▶ **Aim of the exercise**
Only the lines below starting at the one containing "-> [31,484,49,497] ##" and ending at the one containing "[431,329,466,345] Sith ->" belong in the answer, each copied exactly.

(Detected change data)
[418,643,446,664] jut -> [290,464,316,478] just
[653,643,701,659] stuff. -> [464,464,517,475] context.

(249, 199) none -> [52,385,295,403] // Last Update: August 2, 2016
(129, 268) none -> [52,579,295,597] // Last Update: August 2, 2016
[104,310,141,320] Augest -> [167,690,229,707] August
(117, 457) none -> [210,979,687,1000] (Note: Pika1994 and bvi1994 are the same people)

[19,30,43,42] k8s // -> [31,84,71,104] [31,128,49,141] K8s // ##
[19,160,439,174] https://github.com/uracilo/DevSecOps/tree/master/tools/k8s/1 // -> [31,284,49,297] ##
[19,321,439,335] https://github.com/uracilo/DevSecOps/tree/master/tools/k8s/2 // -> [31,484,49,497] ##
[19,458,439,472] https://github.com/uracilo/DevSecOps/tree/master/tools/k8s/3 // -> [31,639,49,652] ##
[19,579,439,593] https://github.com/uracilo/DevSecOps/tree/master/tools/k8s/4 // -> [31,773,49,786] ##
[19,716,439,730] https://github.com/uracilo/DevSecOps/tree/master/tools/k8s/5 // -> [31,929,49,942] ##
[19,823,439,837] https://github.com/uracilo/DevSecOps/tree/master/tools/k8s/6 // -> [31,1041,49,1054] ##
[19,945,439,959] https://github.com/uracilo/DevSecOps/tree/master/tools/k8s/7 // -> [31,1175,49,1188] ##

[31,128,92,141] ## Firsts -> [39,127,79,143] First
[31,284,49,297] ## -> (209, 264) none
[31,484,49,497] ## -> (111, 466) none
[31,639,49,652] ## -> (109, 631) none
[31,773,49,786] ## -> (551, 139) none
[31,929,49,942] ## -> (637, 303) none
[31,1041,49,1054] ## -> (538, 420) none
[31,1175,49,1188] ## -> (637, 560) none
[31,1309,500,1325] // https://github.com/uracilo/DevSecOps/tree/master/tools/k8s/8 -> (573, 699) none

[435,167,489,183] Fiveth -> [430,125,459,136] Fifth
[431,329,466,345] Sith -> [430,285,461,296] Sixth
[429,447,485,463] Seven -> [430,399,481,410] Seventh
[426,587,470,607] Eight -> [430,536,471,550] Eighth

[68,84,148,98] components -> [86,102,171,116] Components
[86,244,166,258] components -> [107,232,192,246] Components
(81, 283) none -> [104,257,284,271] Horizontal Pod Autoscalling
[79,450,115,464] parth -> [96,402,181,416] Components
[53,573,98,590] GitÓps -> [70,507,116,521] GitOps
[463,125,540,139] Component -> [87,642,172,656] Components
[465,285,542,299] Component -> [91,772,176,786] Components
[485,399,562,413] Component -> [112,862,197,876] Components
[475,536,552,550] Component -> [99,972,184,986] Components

▶ **Worked solution**
[19,321,439,335] https://github.com/uracilo/DevSecOps/tree/master/tools/k8s/2 // -> [31,484,49,497] ##
[19,458,439,472] https://github.com/uracilo/DevSecOps/tree/master/tools/k8s/3 // -> [31,639,49,652] ##
[19,579,439,593] https://github.com/uracilo/DevSecOps/tree/master/tools/k8s/4 // -> [31,773,49,786] ##
[19,716,439,730] https://github.com/uracilo/DevSecOps/tree/master/tools/k8s/5 // -> [31,929,49,942] ##
[19,823,439,837] https://github.com/uracilo/DevSecOps/tree/master/tools/k8s/6 // -> [31,1041,49,1054] ##
[19,945,439,959] https://github.com/uracilo/DevSecOps/tree/master/tools/k8s/7 // -> [31,1175,49,1188] ##

[31,128,92,141] ## Firsts -> [39,127,79,143] First
[31,284,49,297] ## -> (209, 264) none
[31,484,49,497] ## -> (111, 466) none
[31,639,49,652] ## -> (109, 631) none
[31,773,49,786] ## -> (551, 139) none
[31,929,49,942] ## -> (637, 303) none
[31,1041,49,1054] ## -> (538, 420) none
[31,1175,49,1188] ## -> (637, 560) none
[31,1309,500,1325] // https://github.com/uracilo/DevSecOps/tree/master/tools/k8s/8 -> (573, 699) none

[435,167,489,183] Fiveth -> [430,125,459,136] Fifth
[431,329,466,345] Sith -> [430,285,461,296] Sixth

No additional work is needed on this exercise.